A Time to Rebuild, Reinvigorate

There’s a new billboard at the rotary just off the Memorial Bridge. It reads ‘Rebuilding West Springfield’ in large block letters, and then directs readers to a Web site with information about the community’s efforts to bounce back from the June 1 tornado.
There’s a lot of symbolism and poignancy attached to this board; it sits alone amid a cluster of sign stanchions from which billboards had been blown off by the tornado. Only a few yards away, a small commercial building sits with its roof caved in. All around the rotary, on the riverfront, and down Memorial Avenue are signs of the devastation, from broken windows to trees shorn of limbs and bark, to business signs missing letters or whole words.
In many ways, the board represents a region starting anew amid rubble. And while the sign says ‘Rebuilding West Springfield’ — it sits at the entrance to that community — one could substitute that name with any of more than dozen other cities or towns, or the region itself.
Indeed, this is a time of rebuilding, but it’s more than that, really.

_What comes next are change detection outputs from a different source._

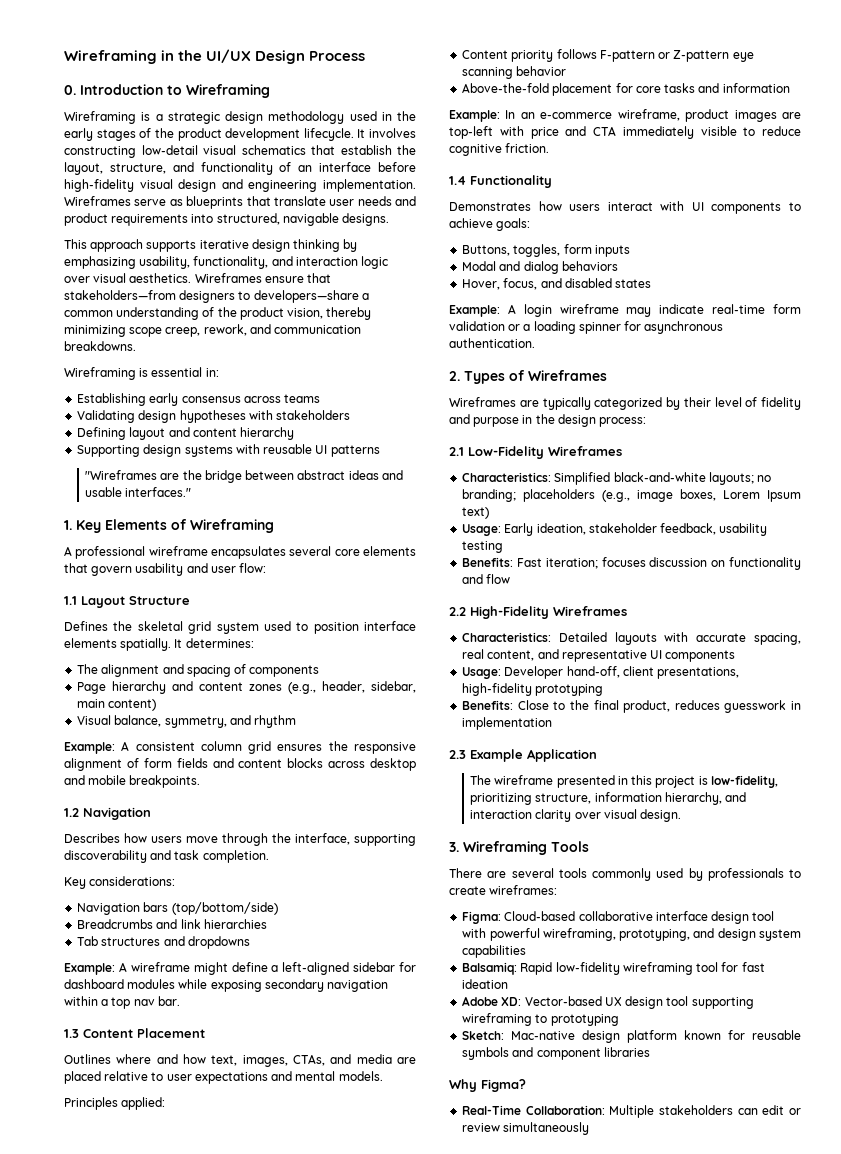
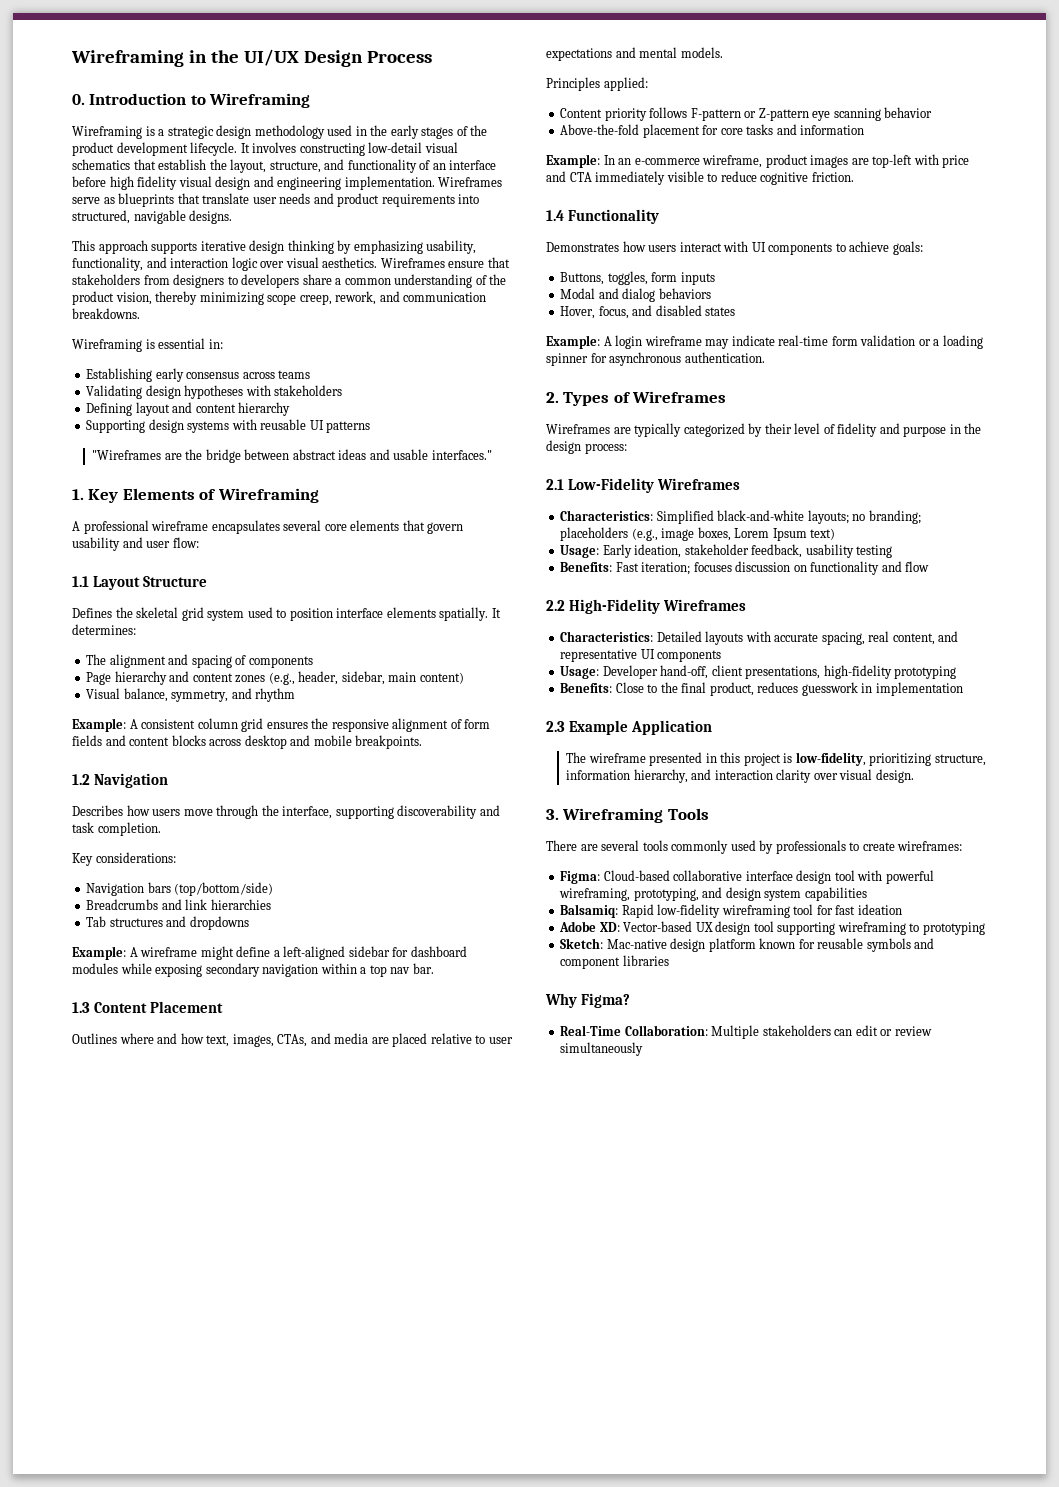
- It involves constructing low-detail visual schematics that establish the layout, structure, and functionality of an interface before high-fidelity visual design and engineering implementation.
+ It involves constructing low-detail visual schematics that establish the layout, structure, and functionality of an interface before high fidelity visual design and engineering implementation.
- Wireframes ensure that stakeholders—from designers to developers—share a common understanding of the product vision, thereby minimizing scope creep, rework, and communication breakdowns.
+ Wireframes ensure that stakeholders from designers to developers share a common understanding of the product vision, thereby minimizing scope creep, rework, and communication breakdowns.

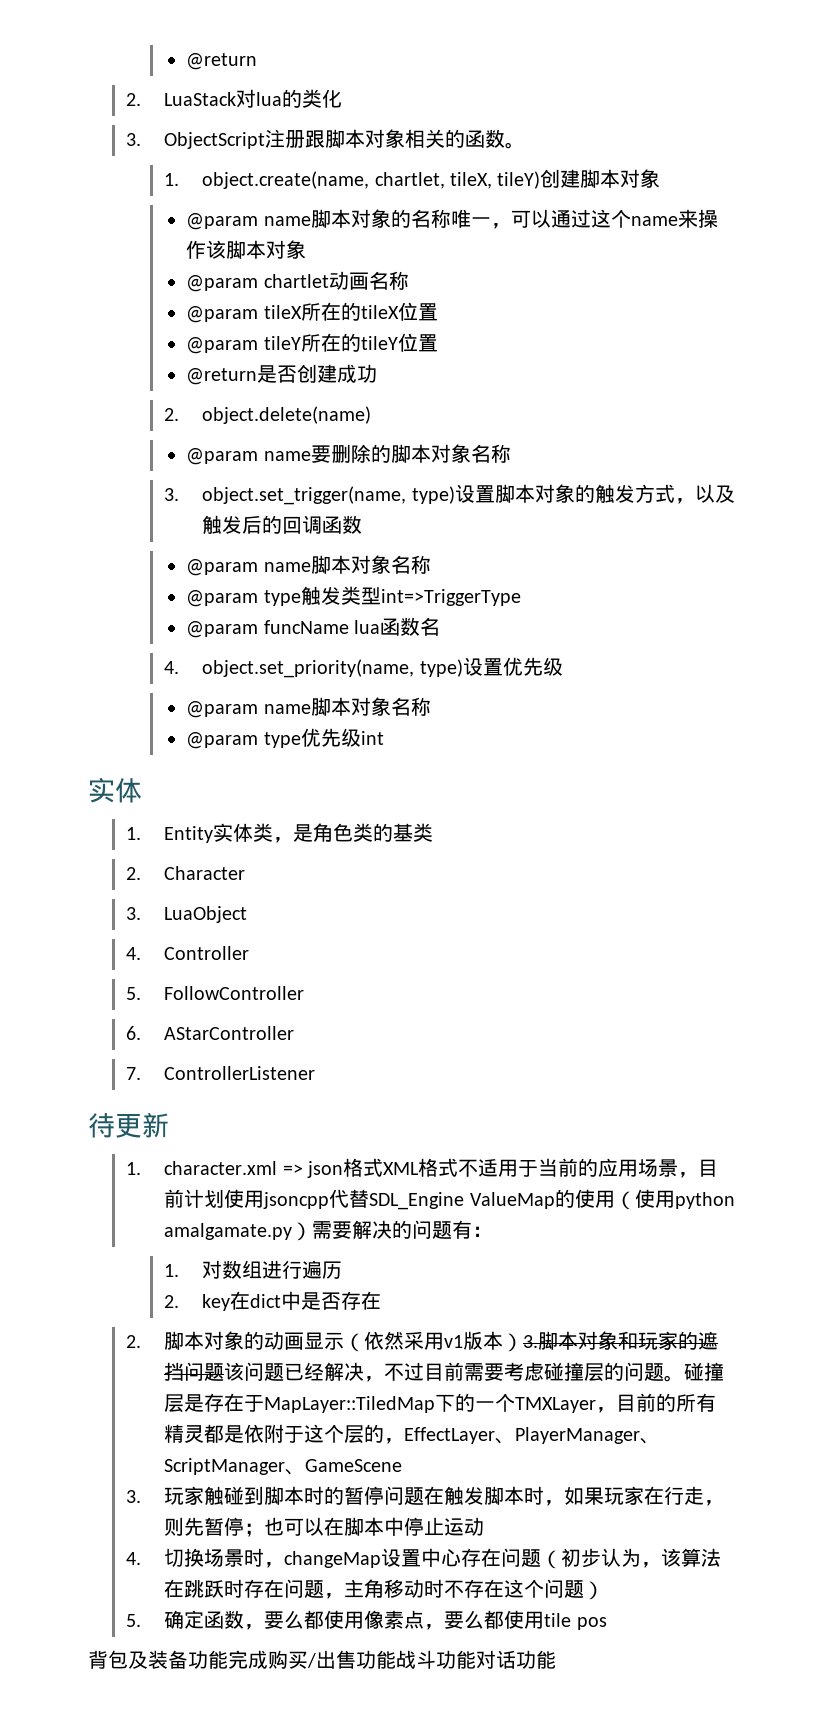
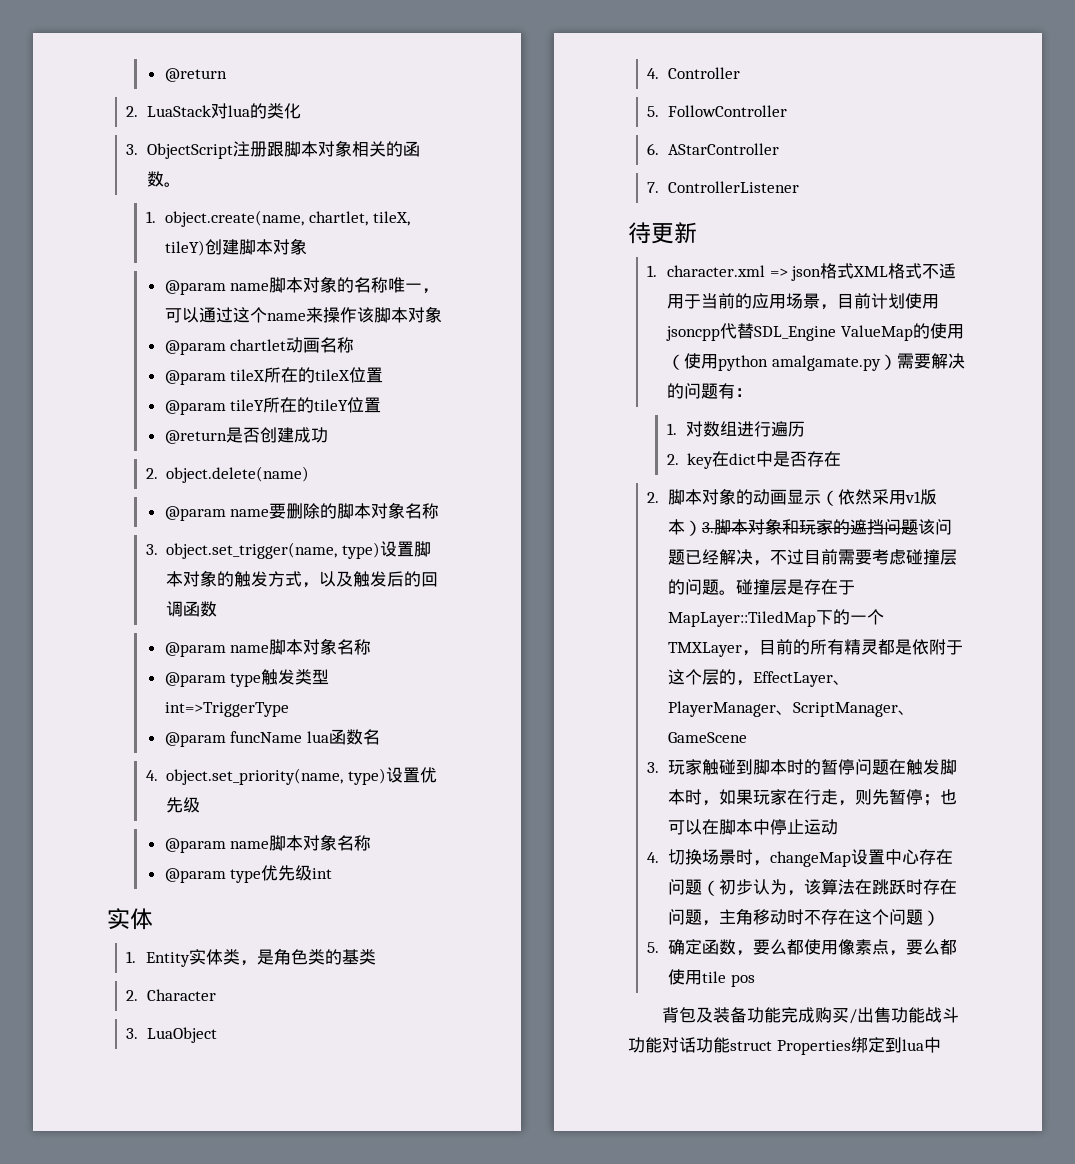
- 背包及装备功能完成购买/出售功能战斗功能对话功能
+ 背包及装备功能完成购买/出售功能战斗功能对话功能struct Properties绑定到lua中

This is a test of the region’s character and its mettle — and it’s also a chance to do something memorable.
Since the tornado hit, there have been countless stories told and retold of bravery, resilience, and, above all, generosity and caring. We’ve all read and heard them: people who lost their homes or businesses putting aside their issues and asking if others needed help; businesses using their influence, resources, and imagination to find ways to assist others and inspiring others to join them; people driving out of their way or doing something extraordinary to support businesses that were in the path of the tornado and desperately needed that support.
Since the tornadoes sliced through Western Mass., there has been a noticeable energy in this region, a determination to persevere and simply rise above. It is our sincere hope that this is not something temporary, something that will dissipate when the blue plastic tarps now covering hundreds of roofs across the region have disappeared from the landscape.
That’s because there were plenty of other issues to contend with in this region long before the tornadoes started to show on Doppler systems — and they will still be here long after all the fallen trees, broken glass, and smashed cars have been picked up. For starters, the recovery of 2011 just hasn’t materialized, and no one knows when it will. Meanwhile, we’re still struggling, mightily, to find new sources of jobs for this region and to present employers with a workforce qualified to carry out those jobs.
The first priority for this region is to rebuild and fully recover from the tornadoes. The second priority, we feel, is to take that aforementioned energy we described, as well as the fortitude and imagination, and apply all that to those other problems in the same way we applied it to the process of recovery.
In very simple terms, what the region did after the storm was essentially raise the bar in terms of its collective resourcefulness. Let’s keep it there, and maybe raise it even higher when it comes to the broad goals we’ve all set for a stronger, more diverse economy.
It’s time to stand out — just like that billboard.